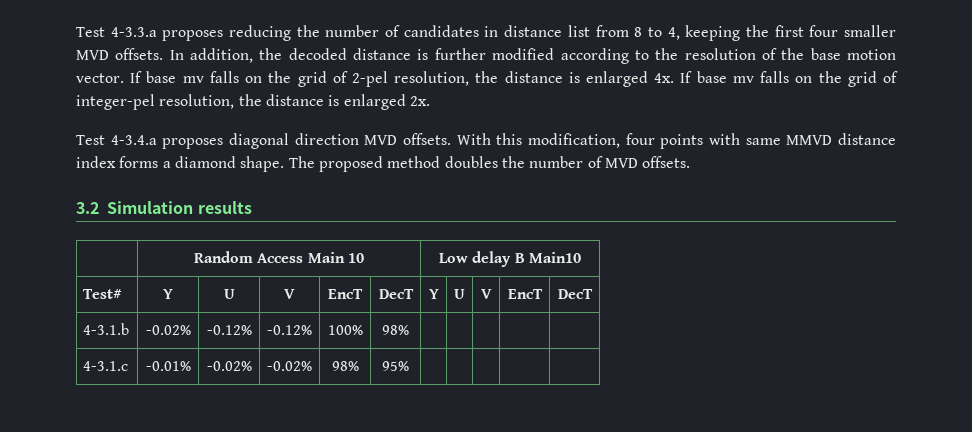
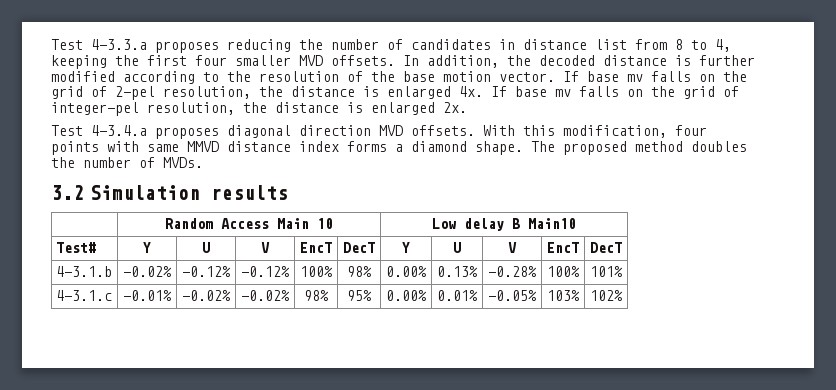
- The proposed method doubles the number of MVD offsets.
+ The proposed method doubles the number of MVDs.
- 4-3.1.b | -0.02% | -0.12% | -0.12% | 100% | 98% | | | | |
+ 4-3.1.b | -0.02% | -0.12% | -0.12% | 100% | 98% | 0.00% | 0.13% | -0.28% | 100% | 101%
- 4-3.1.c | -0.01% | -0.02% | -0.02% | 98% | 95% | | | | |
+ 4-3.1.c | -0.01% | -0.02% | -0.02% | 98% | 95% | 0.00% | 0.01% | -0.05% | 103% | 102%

■ ■ ■

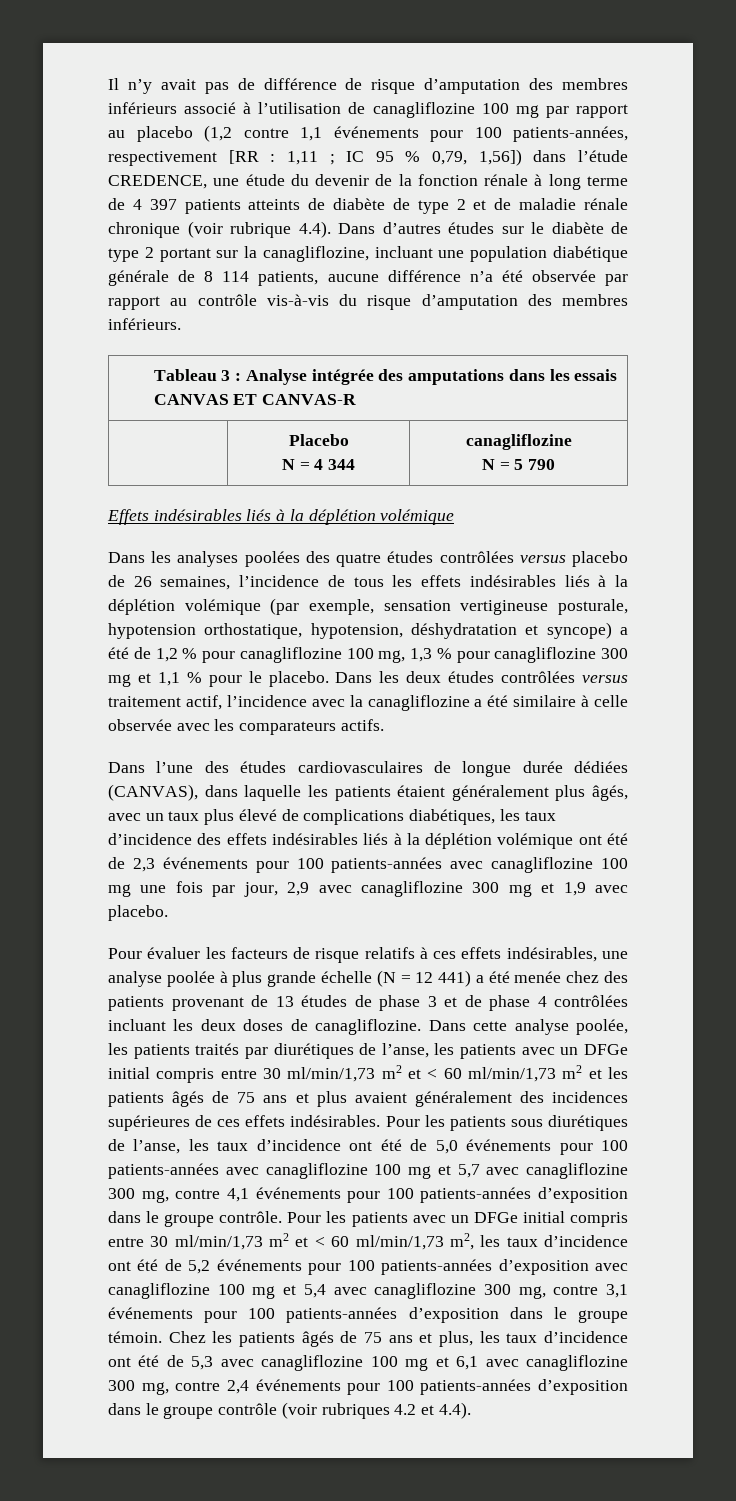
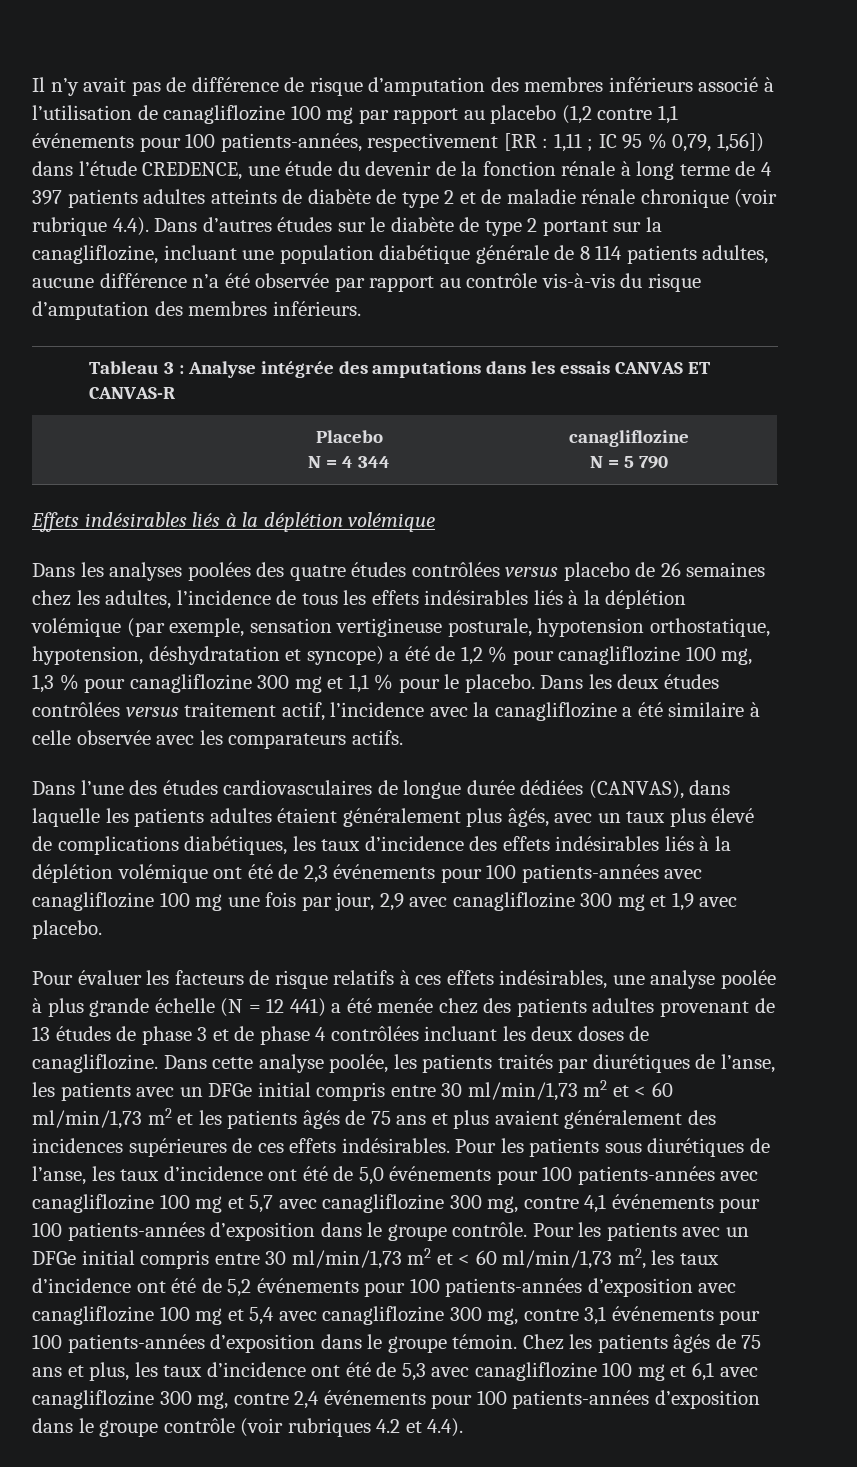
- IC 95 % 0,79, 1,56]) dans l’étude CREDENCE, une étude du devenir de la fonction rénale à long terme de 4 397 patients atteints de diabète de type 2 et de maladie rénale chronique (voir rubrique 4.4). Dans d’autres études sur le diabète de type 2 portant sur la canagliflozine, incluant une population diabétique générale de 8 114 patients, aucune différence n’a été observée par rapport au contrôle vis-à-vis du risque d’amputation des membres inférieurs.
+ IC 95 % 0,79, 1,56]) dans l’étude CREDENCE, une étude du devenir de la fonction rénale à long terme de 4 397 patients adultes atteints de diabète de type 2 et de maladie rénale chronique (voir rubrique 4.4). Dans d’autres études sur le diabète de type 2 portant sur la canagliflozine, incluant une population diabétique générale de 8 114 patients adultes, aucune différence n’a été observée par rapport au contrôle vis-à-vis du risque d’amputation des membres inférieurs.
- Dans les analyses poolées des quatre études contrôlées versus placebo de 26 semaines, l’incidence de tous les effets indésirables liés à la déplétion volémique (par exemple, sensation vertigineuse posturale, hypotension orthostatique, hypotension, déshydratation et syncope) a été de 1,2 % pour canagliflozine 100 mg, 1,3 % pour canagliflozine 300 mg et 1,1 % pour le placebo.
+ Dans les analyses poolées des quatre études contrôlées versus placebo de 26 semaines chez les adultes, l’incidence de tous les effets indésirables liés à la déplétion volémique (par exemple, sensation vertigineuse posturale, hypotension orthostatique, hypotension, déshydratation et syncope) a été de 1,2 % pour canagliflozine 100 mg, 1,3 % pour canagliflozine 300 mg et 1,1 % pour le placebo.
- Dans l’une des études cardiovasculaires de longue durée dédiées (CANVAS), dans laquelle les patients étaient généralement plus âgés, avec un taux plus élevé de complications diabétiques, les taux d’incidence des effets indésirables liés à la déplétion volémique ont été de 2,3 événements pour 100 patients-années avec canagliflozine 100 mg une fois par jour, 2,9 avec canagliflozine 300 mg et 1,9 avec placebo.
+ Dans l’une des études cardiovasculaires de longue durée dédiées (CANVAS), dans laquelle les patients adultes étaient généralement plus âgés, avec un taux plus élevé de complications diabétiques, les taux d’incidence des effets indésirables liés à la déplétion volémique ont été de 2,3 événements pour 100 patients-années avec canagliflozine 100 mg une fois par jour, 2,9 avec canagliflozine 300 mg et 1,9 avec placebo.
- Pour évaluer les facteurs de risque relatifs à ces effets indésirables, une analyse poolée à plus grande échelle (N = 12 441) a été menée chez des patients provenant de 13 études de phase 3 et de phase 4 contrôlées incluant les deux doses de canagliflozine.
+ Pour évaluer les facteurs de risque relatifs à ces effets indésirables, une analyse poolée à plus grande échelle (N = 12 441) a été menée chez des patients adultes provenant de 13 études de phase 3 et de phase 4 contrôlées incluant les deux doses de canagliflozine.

■ ■ ■

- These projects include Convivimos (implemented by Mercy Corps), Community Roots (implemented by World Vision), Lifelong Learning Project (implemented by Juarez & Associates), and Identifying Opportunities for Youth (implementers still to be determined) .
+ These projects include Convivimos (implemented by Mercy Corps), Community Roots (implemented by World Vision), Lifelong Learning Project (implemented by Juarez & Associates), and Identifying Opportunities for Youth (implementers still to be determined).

■ ■ ■

**PROBLEM TO WORK ON**
Retype the records above, but only those lines that fall between the line containing "- 4-3.1.b | -0.02%" and the line containing "103% | 102%", with both of those lines included, exactly as written.

**TASK ANSWER**
- 4-3.1.b | -0.02% | -0.12% | -0.12% | 100% | 98% | | | | |
+ 4-3.1.b | -0.02% | -0.12% | -0.12% | 100% | 98% | 0.00% | 0.13% | -0.28% | 100% | 101%
- 4-3.1.c | -0.01% | -0.02% | -0.02% | 98% | 95% | | | | |
+ 4-3.1.c | -0.01% | -0.02% | -0.02% | 98% | 95% | 0.00% | 0.01% | -0.05% | 103% | 102%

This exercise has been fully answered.